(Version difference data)
※
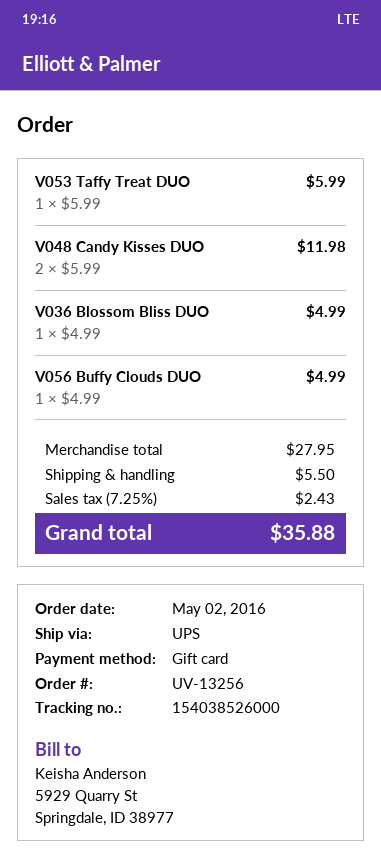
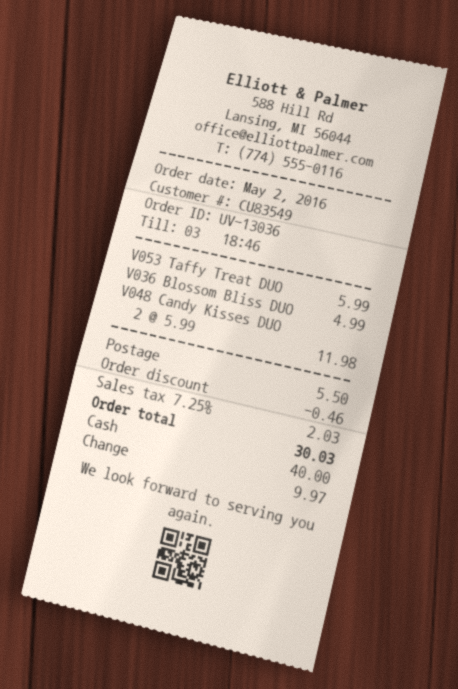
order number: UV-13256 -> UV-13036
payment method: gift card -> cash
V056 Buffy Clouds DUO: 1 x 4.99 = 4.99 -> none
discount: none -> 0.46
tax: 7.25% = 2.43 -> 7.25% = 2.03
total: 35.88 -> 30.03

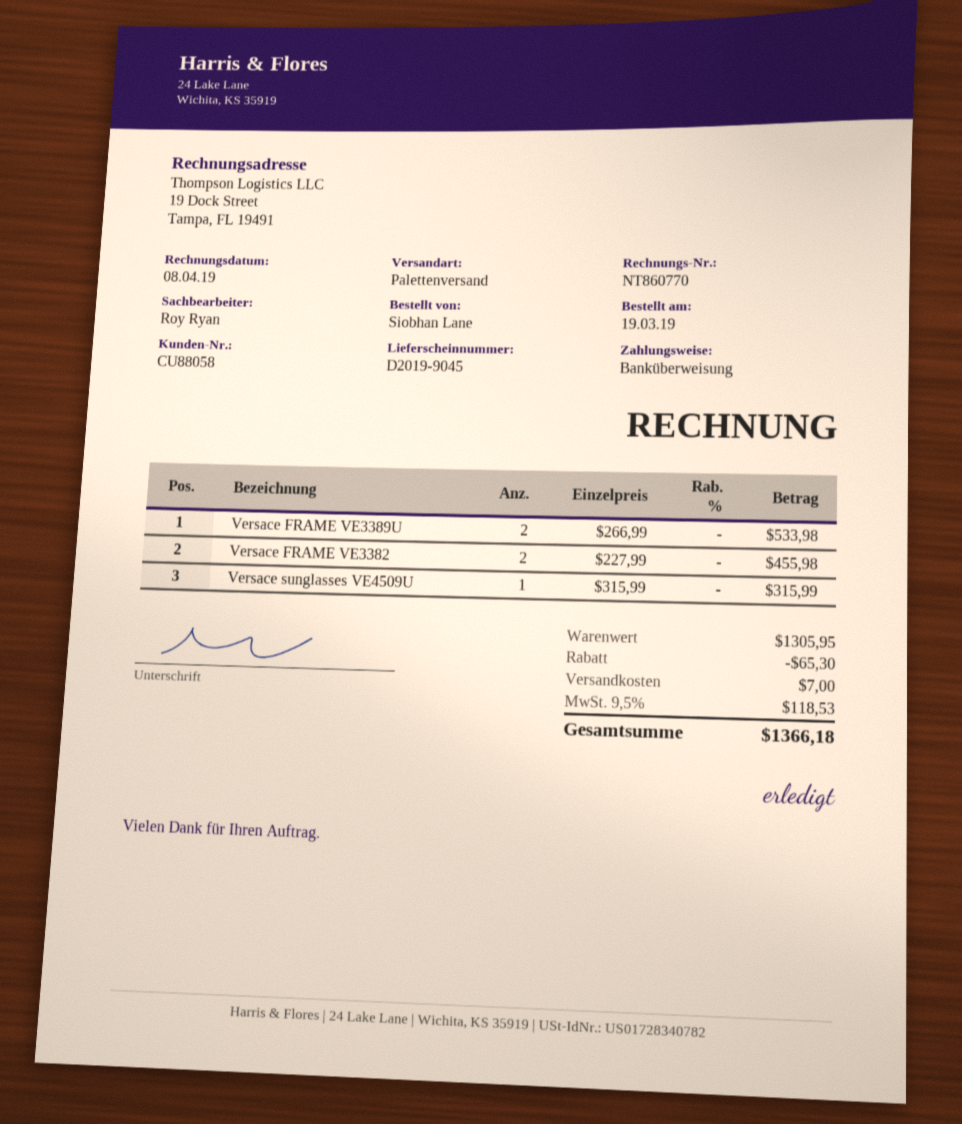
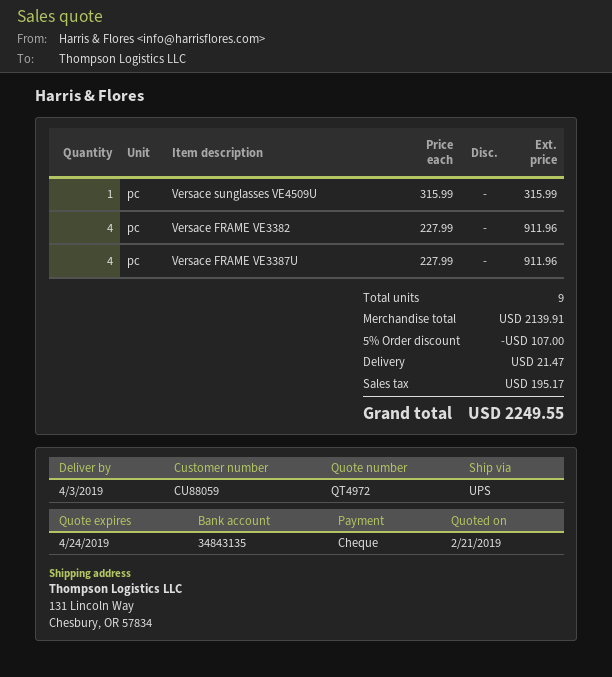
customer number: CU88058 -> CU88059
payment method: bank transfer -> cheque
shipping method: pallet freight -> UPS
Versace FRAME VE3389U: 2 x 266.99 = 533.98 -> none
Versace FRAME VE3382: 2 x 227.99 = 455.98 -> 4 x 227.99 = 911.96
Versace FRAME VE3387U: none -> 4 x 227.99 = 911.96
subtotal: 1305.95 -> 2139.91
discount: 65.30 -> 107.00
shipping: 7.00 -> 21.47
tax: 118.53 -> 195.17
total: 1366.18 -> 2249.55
※
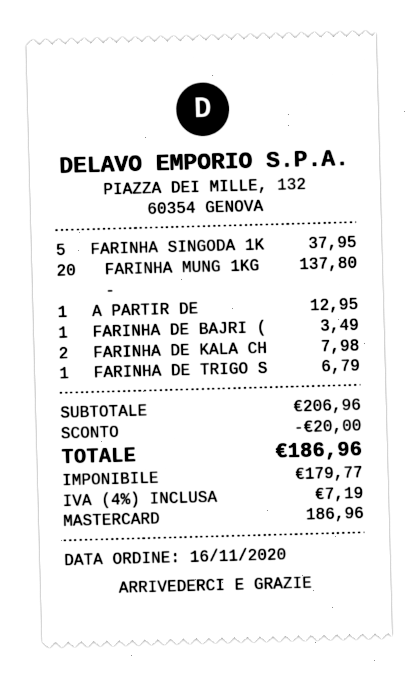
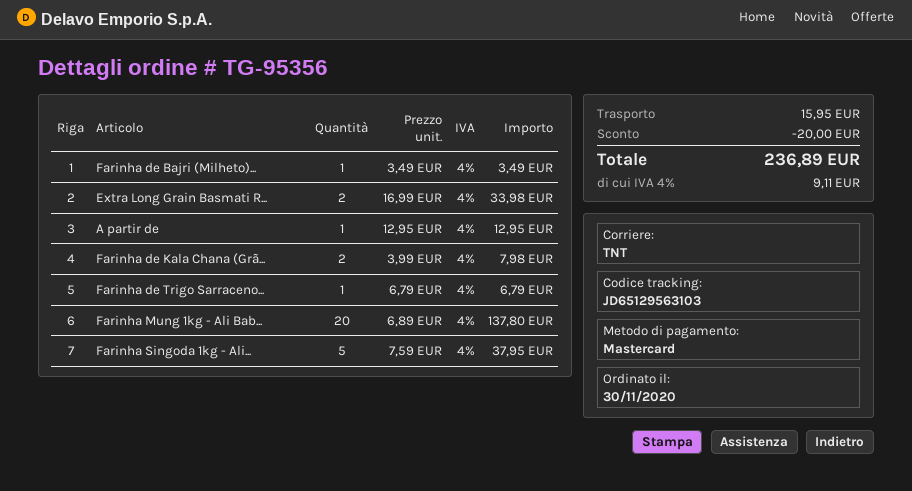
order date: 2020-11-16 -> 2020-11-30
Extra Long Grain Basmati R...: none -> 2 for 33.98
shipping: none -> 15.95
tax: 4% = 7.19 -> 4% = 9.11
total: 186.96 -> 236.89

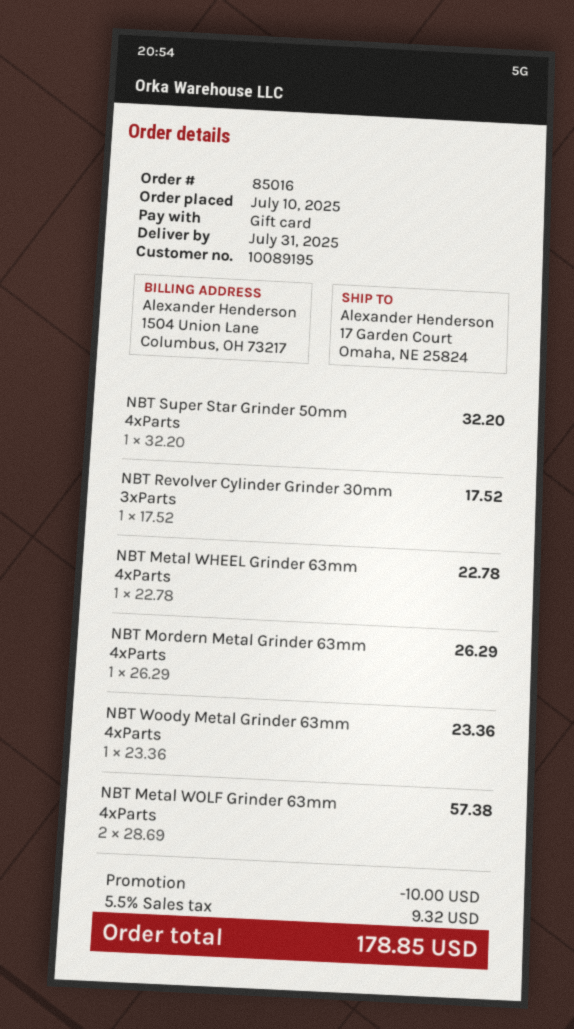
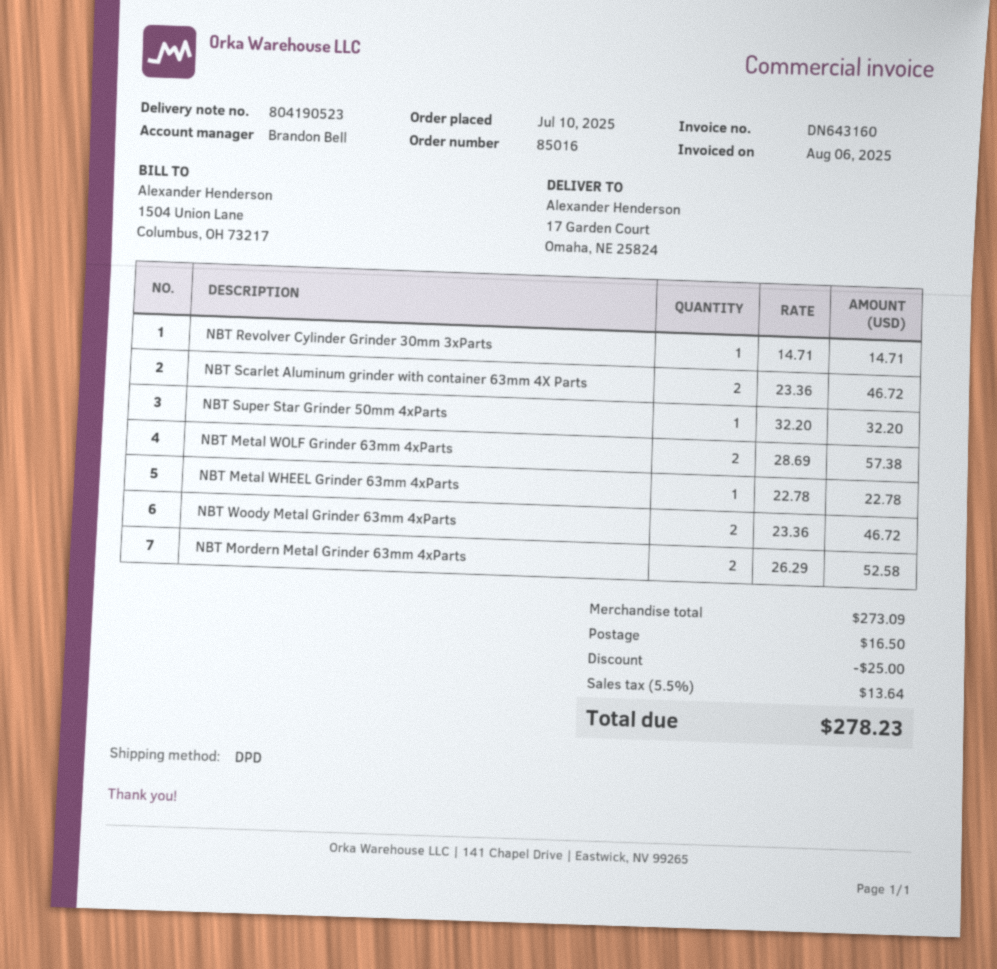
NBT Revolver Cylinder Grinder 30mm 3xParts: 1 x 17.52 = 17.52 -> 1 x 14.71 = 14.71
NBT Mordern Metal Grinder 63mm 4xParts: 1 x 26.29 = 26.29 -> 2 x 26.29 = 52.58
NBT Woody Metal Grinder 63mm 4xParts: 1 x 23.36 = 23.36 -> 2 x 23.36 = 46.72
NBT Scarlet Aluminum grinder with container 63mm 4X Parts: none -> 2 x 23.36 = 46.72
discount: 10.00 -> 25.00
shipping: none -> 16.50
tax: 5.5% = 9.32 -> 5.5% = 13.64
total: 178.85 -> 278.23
※
> [Problem statement]: Print exactly the lines above that run from the one with "order number: UV-13256 -> UV-13036" to the one with "shipping method: pallet freight -> UPS", both included. No pictures.

> [Response to this task]:
order number: UV-13256 -> UV-13036
payment method: gift card -> cash
V056 Buffy Clouds DUO: 1 x 4.99 = 4.99 -> none
discount: none -> 0.46
tax: 7.25% = 2.43 -> 7.25% = 2.03
total: 35.88 -> 30.03

customer number: CU88058 -> CU88059
payment method: bank transfer -> cheque
shipping method: pallet freight -> UPS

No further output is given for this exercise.